The UK is one of the world’s most nature-depleted countries – and may not have enough biodiversity to prevent an ecological meltdown, according to new data.
The UK has an average of only 53% of its biodiversity left, well below the global average of 75%. That’s according to analysis by the Natural History Museum released on Sunday 10 October.
Biodiversity dwindling fast
Both figures are lower than the 90% average which experts consider the “safe limit” to prevent the world from tipping into an “ecological recession”. This would mean a future in which ecosystems don’t have enough biodiversity to function well. Moreover, it would lead to crop failures and infestations that could cause shortages in food, energy and materials.
Biodiversity represents the variety of plant and animal life on Earth, and scientists say it’s dwindling fast.
Dr Adriana De Palma from the Natural History Museum said:
Much of the world has lost a large amount of its natural biodiversity…
Those systems have lost enough biodiversity to mean that we have to be careful about relying on them functioning in the way that we need them to.
Researchers at the museum have developed the Biodiversity Intactness Index (BII). This measures the percentage of nature that remains in an area.
The UK’s 53% BII places it in the bottom 10% of the world’s countries and last among the G7 group of nations.

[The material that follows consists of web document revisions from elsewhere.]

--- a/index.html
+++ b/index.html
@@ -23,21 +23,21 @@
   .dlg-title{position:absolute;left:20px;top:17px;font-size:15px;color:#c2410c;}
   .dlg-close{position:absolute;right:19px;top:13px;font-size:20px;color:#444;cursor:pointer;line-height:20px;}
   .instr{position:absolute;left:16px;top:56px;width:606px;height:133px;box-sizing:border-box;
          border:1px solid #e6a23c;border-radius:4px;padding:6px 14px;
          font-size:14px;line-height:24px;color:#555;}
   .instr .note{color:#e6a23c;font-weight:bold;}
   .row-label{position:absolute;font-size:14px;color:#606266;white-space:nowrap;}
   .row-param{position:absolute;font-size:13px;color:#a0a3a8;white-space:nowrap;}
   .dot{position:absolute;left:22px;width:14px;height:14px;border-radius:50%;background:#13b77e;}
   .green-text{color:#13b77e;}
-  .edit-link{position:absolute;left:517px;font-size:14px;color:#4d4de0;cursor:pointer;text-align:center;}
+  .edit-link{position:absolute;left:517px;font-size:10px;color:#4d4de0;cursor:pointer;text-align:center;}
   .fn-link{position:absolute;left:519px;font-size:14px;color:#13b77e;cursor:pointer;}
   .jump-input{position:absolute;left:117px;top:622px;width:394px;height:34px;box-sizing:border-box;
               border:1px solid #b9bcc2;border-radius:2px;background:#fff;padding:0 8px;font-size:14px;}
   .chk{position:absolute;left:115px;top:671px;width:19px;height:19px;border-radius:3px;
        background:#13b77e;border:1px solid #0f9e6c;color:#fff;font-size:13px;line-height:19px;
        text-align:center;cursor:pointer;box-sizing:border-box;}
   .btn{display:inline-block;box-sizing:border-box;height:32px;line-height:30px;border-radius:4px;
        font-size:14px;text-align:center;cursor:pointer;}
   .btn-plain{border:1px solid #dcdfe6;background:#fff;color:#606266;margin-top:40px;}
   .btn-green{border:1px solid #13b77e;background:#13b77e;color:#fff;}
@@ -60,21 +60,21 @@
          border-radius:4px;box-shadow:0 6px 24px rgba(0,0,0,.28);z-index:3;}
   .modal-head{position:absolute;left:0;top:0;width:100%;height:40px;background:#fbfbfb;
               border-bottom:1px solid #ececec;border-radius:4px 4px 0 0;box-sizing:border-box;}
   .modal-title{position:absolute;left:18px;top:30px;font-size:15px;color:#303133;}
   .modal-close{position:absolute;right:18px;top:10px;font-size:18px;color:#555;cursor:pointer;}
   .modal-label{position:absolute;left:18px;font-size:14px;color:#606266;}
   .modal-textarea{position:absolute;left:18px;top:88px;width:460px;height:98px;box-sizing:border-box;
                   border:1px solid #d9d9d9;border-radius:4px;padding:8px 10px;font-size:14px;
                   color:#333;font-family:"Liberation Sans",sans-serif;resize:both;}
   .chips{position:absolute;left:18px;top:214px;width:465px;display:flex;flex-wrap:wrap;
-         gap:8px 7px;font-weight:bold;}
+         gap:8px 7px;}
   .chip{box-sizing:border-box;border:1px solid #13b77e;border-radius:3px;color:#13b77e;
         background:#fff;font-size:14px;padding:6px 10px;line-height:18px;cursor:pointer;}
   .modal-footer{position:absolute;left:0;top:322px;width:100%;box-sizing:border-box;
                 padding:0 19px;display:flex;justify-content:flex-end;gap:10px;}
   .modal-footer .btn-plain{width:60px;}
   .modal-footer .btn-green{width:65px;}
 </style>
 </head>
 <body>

The UK’s long-time low position in the league table is linked to the industrial revolution, said professor Andy Purvis from the Natural History Museum’s life sciences department. He said:
That mechanised the destruction of nature to an extent, converting it into goods for profits
The UK has seen relatively stable biodiversity levels over recent years but at a “really low level,” De Palma said.
She explained in a press briefing that the country has seen some increases in the amount of high-quality natural vegetation that helps support native species. However, those gains have been offset by the expansion of cropland and urban areas, as well as population growth.
Meanwhile Purvis, a world-renowned expert on biodiversity metrics, said the UK can fix the problem but:
we’d hope from a global biodiversity perspective that that doesn’t come at the expense of just offshoring biodiversity damage to other places
COP15
The team from the Natural History Museum hope their BII tool will help global leaders meeting for the UN Biodiversity Conference, known as COP15, next week.
The conference, hosted by China, is set to take place online on 11-15 October. A second round will be held in the city of Kunming next spring.
Negotiators are tasked with agreeing a new set of goals for nature over the next 10 years.
None of the world’s last targets for protecting wildlife, which were set in Aichi, Japan, in 2010, were met.
“This is our last best chance for a sustainable future,” Purvis said of COP15.
He highlighted the need for action that recognises that developed countries have a stable but low level of biodiversity, while developing countries have a high level that is decreasing fast – a “global levelling up.”
He said:
Biodiversity loss is just as potentially catastrophic for people as climate change, but the solutions are linked.
Stopping further damage to the planet requires big change, but we can do it if we act now, together.
Muddling through as we currently are doing is nowhere near enough to halt, let alone reverse, the ongoing worldwide decline in biodiversity.